--- START ---

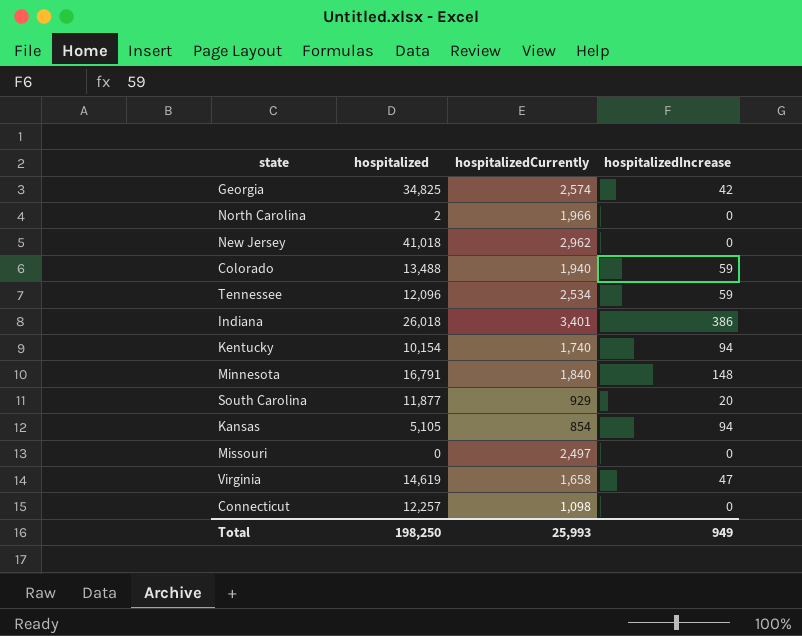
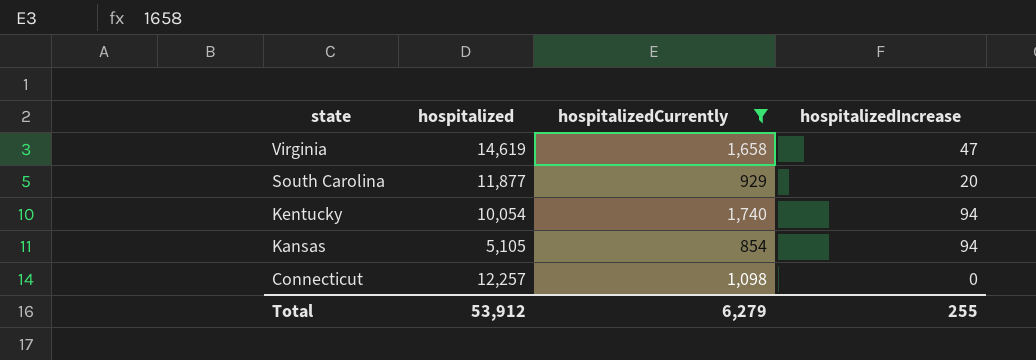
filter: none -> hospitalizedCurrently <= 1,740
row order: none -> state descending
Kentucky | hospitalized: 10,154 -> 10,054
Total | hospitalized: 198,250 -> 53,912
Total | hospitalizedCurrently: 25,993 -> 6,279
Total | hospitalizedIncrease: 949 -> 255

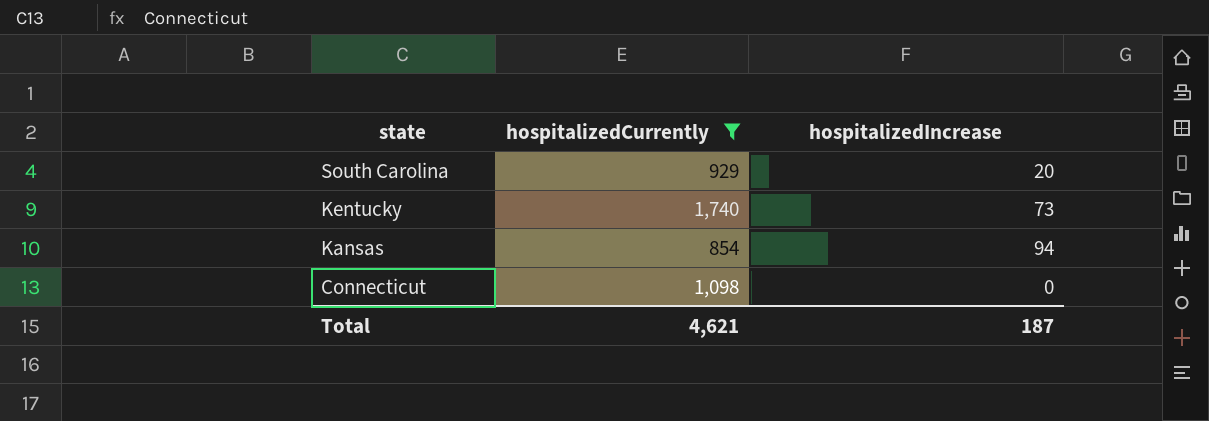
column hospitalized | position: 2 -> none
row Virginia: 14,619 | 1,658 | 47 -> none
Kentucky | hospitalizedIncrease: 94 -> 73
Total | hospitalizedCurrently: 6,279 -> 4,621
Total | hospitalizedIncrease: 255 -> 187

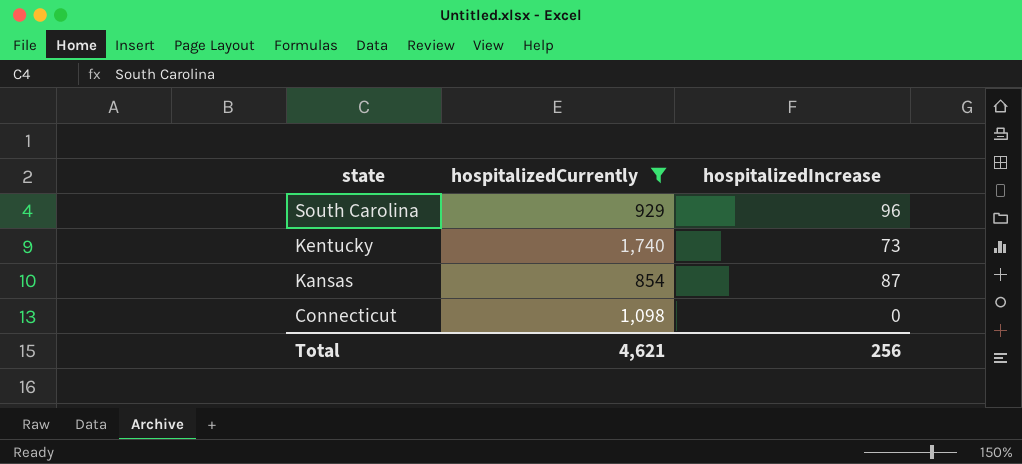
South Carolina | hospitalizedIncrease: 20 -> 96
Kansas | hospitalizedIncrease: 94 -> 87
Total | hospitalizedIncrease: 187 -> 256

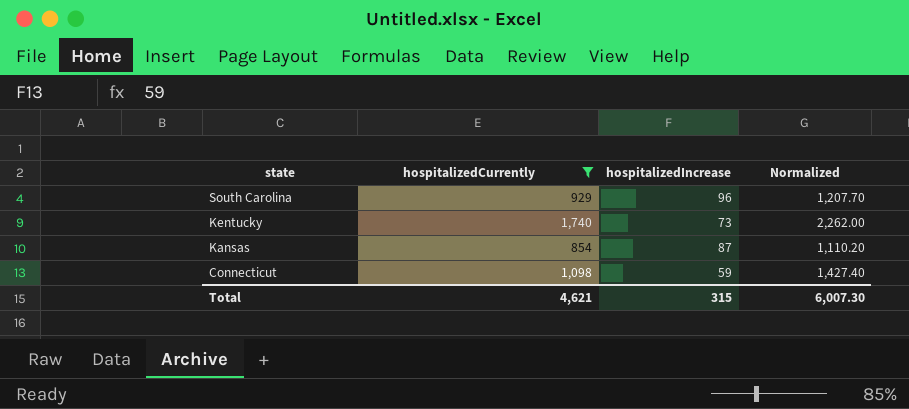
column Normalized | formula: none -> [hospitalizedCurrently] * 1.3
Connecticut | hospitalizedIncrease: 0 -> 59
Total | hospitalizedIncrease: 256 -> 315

--- END ---
--- START ---

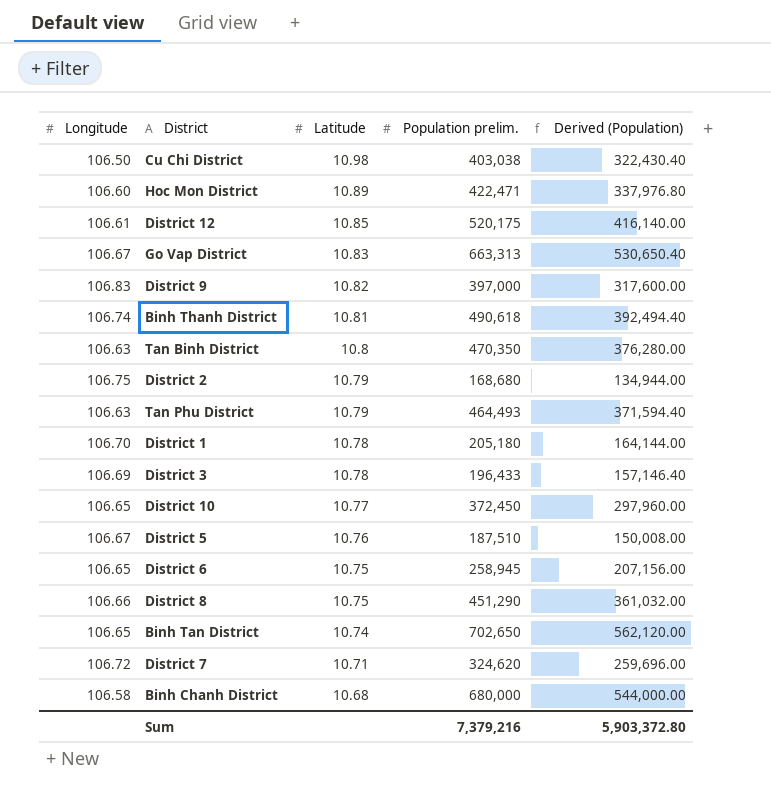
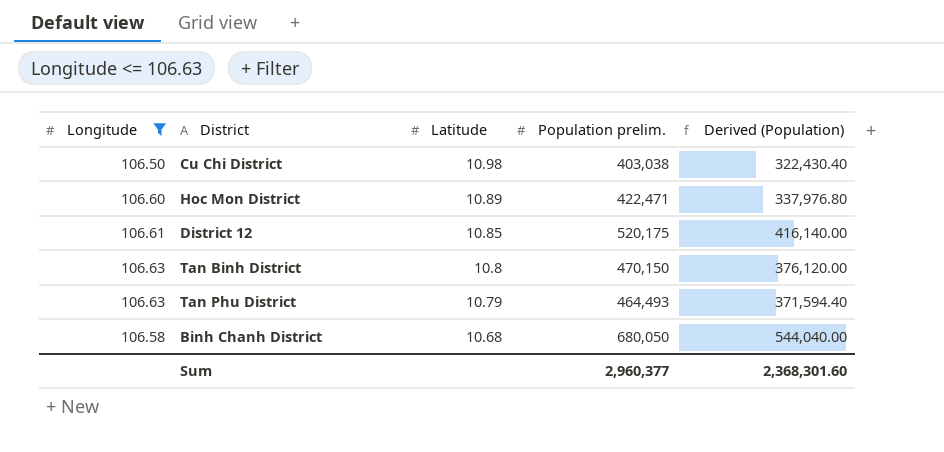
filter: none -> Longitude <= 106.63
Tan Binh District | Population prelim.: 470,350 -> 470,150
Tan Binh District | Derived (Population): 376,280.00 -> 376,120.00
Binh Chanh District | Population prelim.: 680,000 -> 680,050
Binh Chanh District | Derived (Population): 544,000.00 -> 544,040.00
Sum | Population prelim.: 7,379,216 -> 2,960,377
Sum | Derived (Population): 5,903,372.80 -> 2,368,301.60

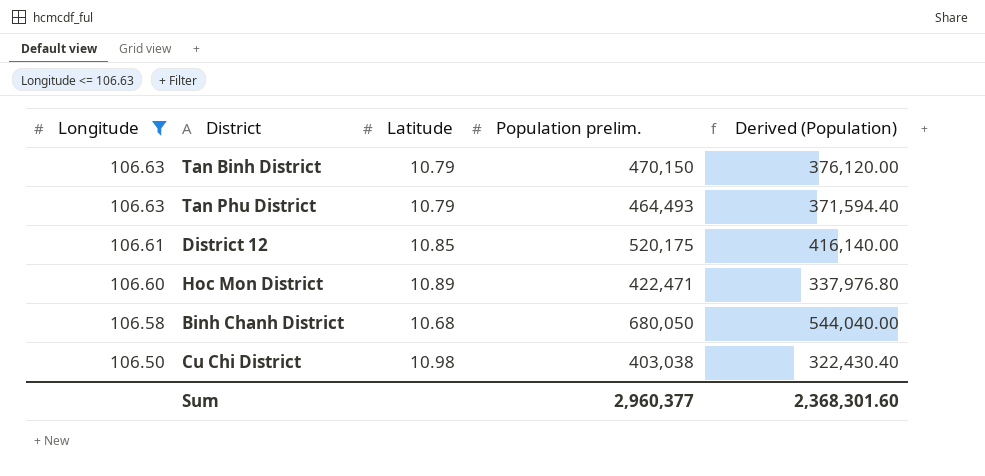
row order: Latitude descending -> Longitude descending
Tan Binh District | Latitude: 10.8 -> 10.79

--- END ---

- WHAT YOU WILL DO: Please state how many lines in the entries include the string "Binh", giving no more than the number.

- SOLUTION TO THIS EXERCISE: 5